The Sali-Grant debate was co-sponsored by the Coeur d’Alene Tribe and the North Idaho College Popcorn Forum. The two candidates were questioned by a panel that included an NIC student journalist, a Coeur d’Alene tribal council member, a Spokesman-Review editorial writer and a Coeur d’Alene press editor. Here are some highlights:
Student journalist Noah Buntain asked both candidates how they’d ensure every American can get a job and earn a living wage. Sali said, “I don’t think it’s government’s job to ensure that people have a job at all.” Instead, he said, government should ensure a healthy economy so businesses can thrive. “Businesses should be in the business of providing jobs,” Sali said. He asserted that the only reason people want higher wages is because the cost of government is rising. “That cost of government is getting built into everything – it’s built into this table,” he said. “We ought to keep the government out of the business of establishing what your wage should be.”
Grant said, “Businesses are not in the business of creating jobs – they’re in the business of making money.” Government, he said, can use tax policy and regulation to “shape corporate behavior.” “I disagree that wages are low because of the cost of government,” Grant said. “Wages are low because employers will pay you as little as they have to.”
On health care costs, Sali came out against allowing prescription drugs to be reimported from Canada, noting a recent case that turned up fake drugs. He said the way to lower prescription drug costs is to choose generic, rather than name-brand drugs. “If you’re going to buy name-brand drugs … you’re going to pay more money. That’s the long and short of it,” he said. Grant called for allowing groups of insurers, unions, health care consortiums and others to negotiate for better prices with drug companies, and said that model has worked for the Department of Veterans Affairs. He also backed allowing imports from Canada. “The fact is, prescription drugs are not a free market,” Grant said. “There really isn’t any competition with prescription drugs.”

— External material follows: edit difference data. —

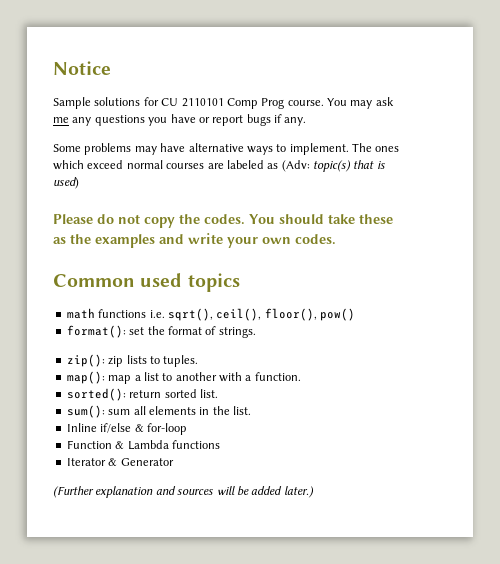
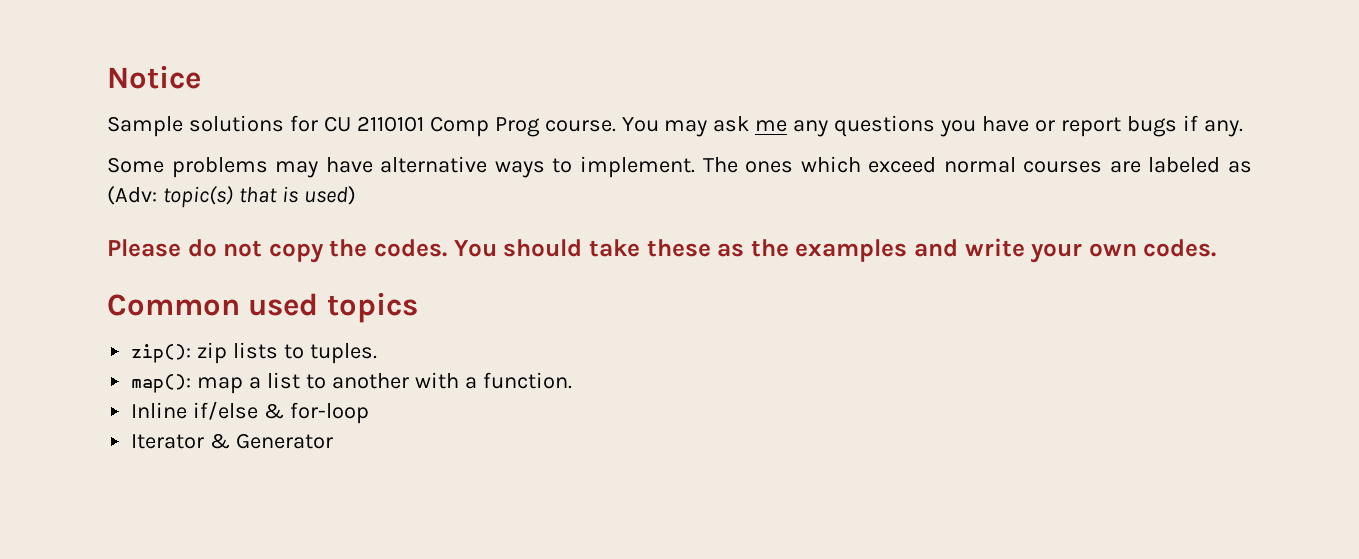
- math functions i.e. sqrt(), ceil(), floor(), pow()
- format(): set the format of strings.
- sorted(): return sorted list.
- sum(): sum all elements in the list.
- Function & Lambda functions
- (Further explanation and sources will be added later.)

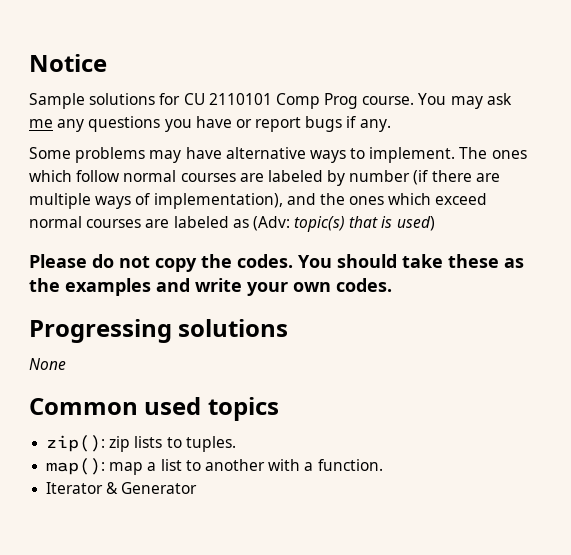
- The ones which exceed normal courses are labeled as (Adv: topic(s) that is used)
+ The ones which follow normal courses are labeled by number (if there are multiple ways of implementation), and the ones which exceed normal courses are labeled as (Adv: topic(s) that is used)
+ Progressing solutions
+ None
- Inline if/else & for-loop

On the war on terror, Grant called the current strategy “flawed.” He said, “Here we are fighting a conventional war in Iraq under the guise of fighting terrorism.” That won’t work, he said, “unless you are prepared to put a lot of people on the ground and leave them there forever.” Sali said the war on terror won’t end until “there are no more Islamic fundamentalists who believe that they need to kill everyone who is a Christian or an infidel – it’s going to last that long.” Sali said he supported Otter’s initial vote against the Patriot Act but said: “The question is, does our Constitution work for terrorists? I don’t believe it does.”
Grant warned against targeting people over beliefs. “People have the right to believe whatever they want,” he said. “The war on terror will end when those folks stop acting on those beliefs. That’s a very important distinction to make.” Sali responded by asking the audience how they liked having the Aryan Nations compound “right in your backyard.” “There’s danger with thoughts,” Sali said. “Ideas have consequences, and until those ideas change, we’ll have a war on terrorism.”